Explore career paths, salaries, and job opportunities in medical laboratory science.

Career Outlook
As a student in UMA’s Medical Laboratory Science program, you’re building skills Maine’s healthcare systems rely on every day. This guide highlights where that preparation can take you across the state, outlining common roles, what you can expect to do in them, and the salary ranges you may see as you grow.
Whether you are aiming for a specialized diagnostic role or a management position within systems like MaineHealth, Northern Light, or MaineGeneral, this overview is designed to help you explore the opportunities available statewide.
| Role (requires BS MLS or similar) | Typical Starting Salary (Maine) | Avergae Salary (Maine or regionally adjusted) | Estimated current Maine openings |
|---|---|---|---|
| Medical Laboratory Scientist / Medical Technologist (hospital) | 48k–55k dollars/year | 62k–75k dollars/year | ~40–60 jobs |
| Clinical Laboratory Scientist (generalist) | 48k–55k dollars/year | 60k–72k dollars/year | ~30–50 jobs |
| Travel MT/CLS | ~1.5k–1.7k dollars/week (≈78k–88k dollars/year) | ~1.65k dollars/week (≈85k dollars/year) | ~10–25 jobs |
| Blood Bank / Transfusion MLS | 50k–58k dollars/year | 65k–78k dollars/year | ~5–15 jobs |
| Microbiology MLS | 48k–55k dollars/year | 62k–75k dollars/year | ~5–15 jobs |
| Chemistry / Hematology specialist MLS | 52k–60k dollars/year | 68k–80k dollars/year | ~5–10 jobs |
| Lab supervisor / lead MT | 70k–80k dollars/year | 80k–95k dollars/year | ~5–10 jobs |
| Reference lab MLS (Quest, etc.) | 50k–58k dollars/year | 65k–78k dollars/year | ~10–20 jobs |
| Lab quality / compliance specialist | 65k–75k dollars/year | 80k–95k dollars/year | ~3–8 jobs |
| POCT coordinator / specialist | 60k–72k dollars/year | 70k–85k dollars/year | ~2–6 jobs |
Want more detail?
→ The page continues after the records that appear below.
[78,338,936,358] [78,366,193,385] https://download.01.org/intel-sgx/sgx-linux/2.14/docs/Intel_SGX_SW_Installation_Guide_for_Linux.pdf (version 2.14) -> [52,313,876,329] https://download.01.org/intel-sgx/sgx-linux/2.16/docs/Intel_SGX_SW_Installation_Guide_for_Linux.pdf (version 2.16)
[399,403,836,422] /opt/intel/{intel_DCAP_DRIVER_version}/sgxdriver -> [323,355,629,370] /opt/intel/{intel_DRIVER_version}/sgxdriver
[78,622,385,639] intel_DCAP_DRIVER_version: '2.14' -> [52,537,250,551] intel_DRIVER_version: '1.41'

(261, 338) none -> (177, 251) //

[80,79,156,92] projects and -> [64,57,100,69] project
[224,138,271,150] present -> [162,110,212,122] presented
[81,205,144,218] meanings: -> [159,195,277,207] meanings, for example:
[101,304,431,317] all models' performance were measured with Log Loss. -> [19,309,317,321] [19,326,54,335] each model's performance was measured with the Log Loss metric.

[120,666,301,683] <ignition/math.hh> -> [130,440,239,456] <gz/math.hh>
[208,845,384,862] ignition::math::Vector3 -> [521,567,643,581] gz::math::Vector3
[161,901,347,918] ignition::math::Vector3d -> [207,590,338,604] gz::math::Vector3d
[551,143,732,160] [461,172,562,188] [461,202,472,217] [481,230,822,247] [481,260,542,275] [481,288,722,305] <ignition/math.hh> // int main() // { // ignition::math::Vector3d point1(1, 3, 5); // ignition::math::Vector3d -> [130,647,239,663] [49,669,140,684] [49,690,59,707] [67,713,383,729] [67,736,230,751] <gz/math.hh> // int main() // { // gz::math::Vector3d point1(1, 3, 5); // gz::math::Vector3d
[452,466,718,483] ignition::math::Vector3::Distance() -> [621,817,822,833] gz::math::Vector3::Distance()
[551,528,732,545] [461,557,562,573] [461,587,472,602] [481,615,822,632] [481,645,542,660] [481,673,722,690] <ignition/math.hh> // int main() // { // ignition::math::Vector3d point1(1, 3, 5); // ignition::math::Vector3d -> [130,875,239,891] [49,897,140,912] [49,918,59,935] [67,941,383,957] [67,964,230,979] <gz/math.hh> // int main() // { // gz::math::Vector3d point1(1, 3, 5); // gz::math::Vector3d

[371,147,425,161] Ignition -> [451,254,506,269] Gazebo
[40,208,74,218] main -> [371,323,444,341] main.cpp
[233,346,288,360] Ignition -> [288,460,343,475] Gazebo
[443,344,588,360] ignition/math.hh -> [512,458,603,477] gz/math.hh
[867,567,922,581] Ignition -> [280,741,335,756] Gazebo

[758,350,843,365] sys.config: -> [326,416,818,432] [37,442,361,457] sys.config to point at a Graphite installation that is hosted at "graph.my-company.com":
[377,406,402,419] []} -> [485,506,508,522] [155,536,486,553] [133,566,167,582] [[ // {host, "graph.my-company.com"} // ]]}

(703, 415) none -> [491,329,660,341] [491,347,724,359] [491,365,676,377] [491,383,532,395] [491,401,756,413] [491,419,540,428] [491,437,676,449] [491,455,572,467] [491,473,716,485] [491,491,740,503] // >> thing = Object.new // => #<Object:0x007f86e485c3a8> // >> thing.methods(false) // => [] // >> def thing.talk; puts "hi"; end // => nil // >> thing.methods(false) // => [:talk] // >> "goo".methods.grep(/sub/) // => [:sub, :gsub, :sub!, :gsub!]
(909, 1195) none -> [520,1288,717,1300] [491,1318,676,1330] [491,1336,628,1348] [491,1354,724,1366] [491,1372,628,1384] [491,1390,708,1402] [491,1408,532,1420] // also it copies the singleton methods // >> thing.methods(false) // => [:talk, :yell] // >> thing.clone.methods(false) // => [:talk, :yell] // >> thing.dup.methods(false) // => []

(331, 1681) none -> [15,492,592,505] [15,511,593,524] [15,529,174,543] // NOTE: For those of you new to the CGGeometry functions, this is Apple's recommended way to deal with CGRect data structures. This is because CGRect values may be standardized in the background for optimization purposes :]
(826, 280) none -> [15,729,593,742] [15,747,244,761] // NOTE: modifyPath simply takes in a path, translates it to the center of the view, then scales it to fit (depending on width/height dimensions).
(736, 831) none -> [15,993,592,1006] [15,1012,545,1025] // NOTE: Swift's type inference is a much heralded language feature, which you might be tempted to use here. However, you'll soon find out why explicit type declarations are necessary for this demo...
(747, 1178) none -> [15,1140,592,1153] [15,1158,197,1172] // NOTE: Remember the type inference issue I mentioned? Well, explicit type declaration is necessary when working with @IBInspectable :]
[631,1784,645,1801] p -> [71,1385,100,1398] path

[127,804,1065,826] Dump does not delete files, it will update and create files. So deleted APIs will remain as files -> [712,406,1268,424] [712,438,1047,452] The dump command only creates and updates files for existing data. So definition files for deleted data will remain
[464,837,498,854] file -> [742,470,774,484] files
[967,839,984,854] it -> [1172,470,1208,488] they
Expand the sections below to explore each role.
A Career Field with Strong Demand
Medical Laboratory Science remains a stable and in-demand healthcare profession. Across the United States, hospitals and laboratories continue to face shortages of trained laboratory professionals due to retirements, increasing testing needs, and limited numbers of new graduates entering the field.
Workforce research consistently identifies clinical laboratory science as an area where demand exceeds the number of trained professionals entering the workforce. Many openings occur as experienced technologists retire or transition into other roles, creating ongoing opportunities for new graduates.
In Maine, workforce data shows relatively modest overall growth in laboratory positions, but steady vacancies across hospital systems and diagnostic laboratories. This pattern is common in healthcare laboratory professions, where positions are frequently available even when total job numbers grow slowly.
For students entering the field, this combination of steady demand and specialized training requirements contributes to strong job stability and opportunities across hospital laboratories, reference laboratories, and specialized diagnostic services.